Print all of the entries exactly, minus the pictures.
[[ Available records, beginning ]]
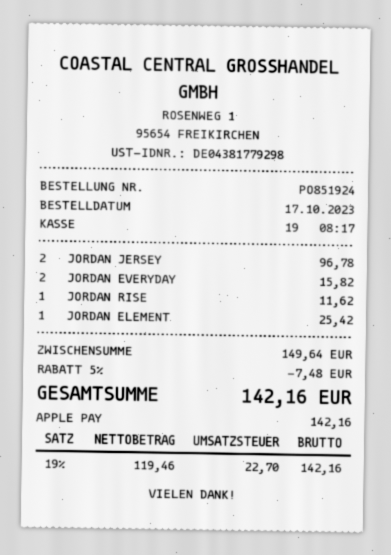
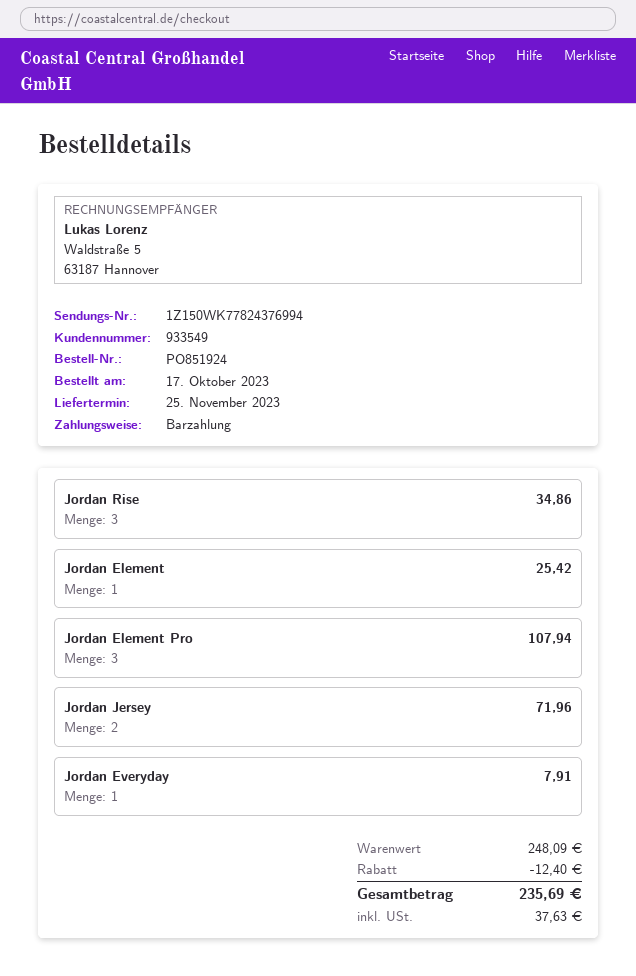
payment method: Apple Pay -> cash
JORDAN JERSEY: 2 for 96.78 -> 2 for 71.96
JORDAN EVERYDAY: 2 for 15.82 -> 1 for 7.91
JORDAN RISE: 1 for 11.62 -> 3 for 34.86
Jordan Element Pro: none -> 3 for 107.94
subtotal: 149.64 -> 248.09
discount: 7.48 -> 12.40
tax: 22.70 -> 37.63
total: 142.16 -> 235.69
[[ Available records, end ]]
◆ Solution to this problem:
payment method: Apple Pay -> cash
JORDAN JERSEY: 2 for 96.78 -> 2 for 71.96
JORDAN EVERYDAY: 2 for 15.82 -> 1 for 7.91
JORDAN RISE: 1 for 11.62 -> 3 for 34.86
Jordan Element Pro: none -> 3 for 107.94
subtotal: 149.64 -> 248.09
discount: 7.48 -> 12.40
tax: 22.70 -> 37.63
total: 142.16 -> 235.69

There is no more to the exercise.